Slamdance describes the “Neighbohood Food Drive” as a story “about a group of awful idiots who fail at throwing a party over and over.”
“This is so nice, [but] I didn’t prepare anything,” Rose said during his acceptance speech. “I told my girlfriend a few weeks before the festival that I was going to go on the filmmakers Facebook group and post a lot of stupid stuff to get people to like me.”
Then he smiled and held up his Sparky.
The audience award was given by Treasure Mountain Inn owner Andy Beerman’s parents, Tom and Marylin.
“This is our 15th straight Slamdance,” Tom said. “As gray haired or white haired folks, we may not relate to all your films, but we do appreciate and understand the effort and creativity.”
Slamdance Film Festival Manager Clementine Leger announced Jamie Greenburg’s “Future ’38” as the winner of the Audience Award for the Beyond section, a category of films that represent diverse and orthodox views of the world.
“This is the first year we have an Audience Award just for the Beyond Section, so this is very exciting,” she said.
Greenberg was all smiles as he held his Sparky.
“This is … great,” he said.
At the beginning of the ceremony, filmmaker Paul Rachman, listed as Slamdance co-conspirator, kicked off the celebration with a short speech.
“Welcome to our last night of Slamdance ’17,” Rachman said. “This is a happy moment and a sad moment. And some of you will be happier than others, but you’re all winners. You’re going to go on to make some great, great films. Some of you will remember this as the beginning of your career.”
“And some of you will remember it as the end of it,” interjected Slamdance co-founder Dan Mirvish.
Peter Baxter, Slamdance president and co-founder, also spoke.
“Independent film is made beautiful not by those individual artists who form our celebrity culture, but by creative collaboration,” Baxter said. “At Slamdance this week, we’ve seen beautiful filmmaking and the great promise of emerging artists that are going to continue the legacy that we set out to do when we first started in 1995.”

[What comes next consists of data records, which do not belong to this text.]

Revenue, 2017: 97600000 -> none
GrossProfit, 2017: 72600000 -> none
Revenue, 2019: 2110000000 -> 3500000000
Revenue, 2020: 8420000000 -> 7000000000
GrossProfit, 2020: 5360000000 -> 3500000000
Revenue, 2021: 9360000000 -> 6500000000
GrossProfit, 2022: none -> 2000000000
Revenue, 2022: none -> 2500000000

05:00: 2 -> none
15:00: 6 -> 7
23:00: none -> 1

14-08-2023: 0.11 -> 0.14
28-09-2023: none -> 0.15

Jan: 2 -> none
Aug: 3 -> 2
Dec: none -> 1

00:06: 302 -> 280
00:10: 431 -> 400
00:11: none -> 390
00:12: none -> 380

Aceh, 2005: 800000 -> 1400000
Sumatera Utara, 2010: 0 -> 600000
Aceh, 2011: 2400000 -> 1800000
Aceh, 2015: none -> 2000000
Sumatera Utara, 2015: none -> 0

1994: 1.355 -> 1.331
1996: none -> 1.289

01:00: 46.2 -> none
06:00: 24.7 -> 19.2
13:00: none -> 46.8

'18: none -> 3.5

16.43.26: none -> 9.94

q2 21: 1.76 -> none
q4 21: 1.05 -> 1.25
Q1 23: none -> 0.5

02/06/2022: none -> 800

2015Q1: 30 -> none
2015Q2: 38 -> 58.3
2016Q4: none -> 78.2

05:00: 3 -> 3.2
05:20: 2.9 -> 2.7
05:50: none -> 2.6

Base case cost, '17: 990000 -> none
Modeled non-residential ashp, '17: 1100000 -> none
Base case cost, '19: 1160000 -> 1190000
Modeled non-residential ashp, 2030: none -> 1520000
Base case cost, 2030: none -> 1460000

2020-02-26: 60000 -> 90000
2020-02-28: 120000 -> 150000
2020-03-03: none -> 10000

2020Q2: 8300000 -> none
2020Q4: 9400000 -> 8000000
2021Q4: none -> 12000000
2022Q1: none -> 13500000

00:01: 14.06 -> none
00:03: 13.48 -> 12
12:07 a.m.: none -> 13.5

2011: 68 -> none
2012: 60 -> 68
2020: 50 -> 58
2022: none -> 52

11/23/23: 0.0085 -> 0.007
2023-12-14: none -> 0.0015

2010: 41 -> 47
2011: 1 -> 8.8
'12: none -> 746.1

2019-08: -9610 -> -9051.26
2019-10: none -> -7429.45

Baxter also thanked Treasure Mountain Inn owner Andy Beerman, who took a bow to uproarious applause.
“If it weren’t for Andy, we wouldn’t be here tonight,” Baxter said. “Andy and his wife Thea gave Slamdance a home and we’ve called it our home ever since. And long may we call TMI our home.”
Leger rounded out the speeches and gave a shout out to the volunteers and programmers.
“They watched a lot of movies to get you here,” she said. “On that note, our festival is programmed by alumni, and I just want to let you know that in the spring I’ll be reaching out to you guys and inviting you to program for the next season.”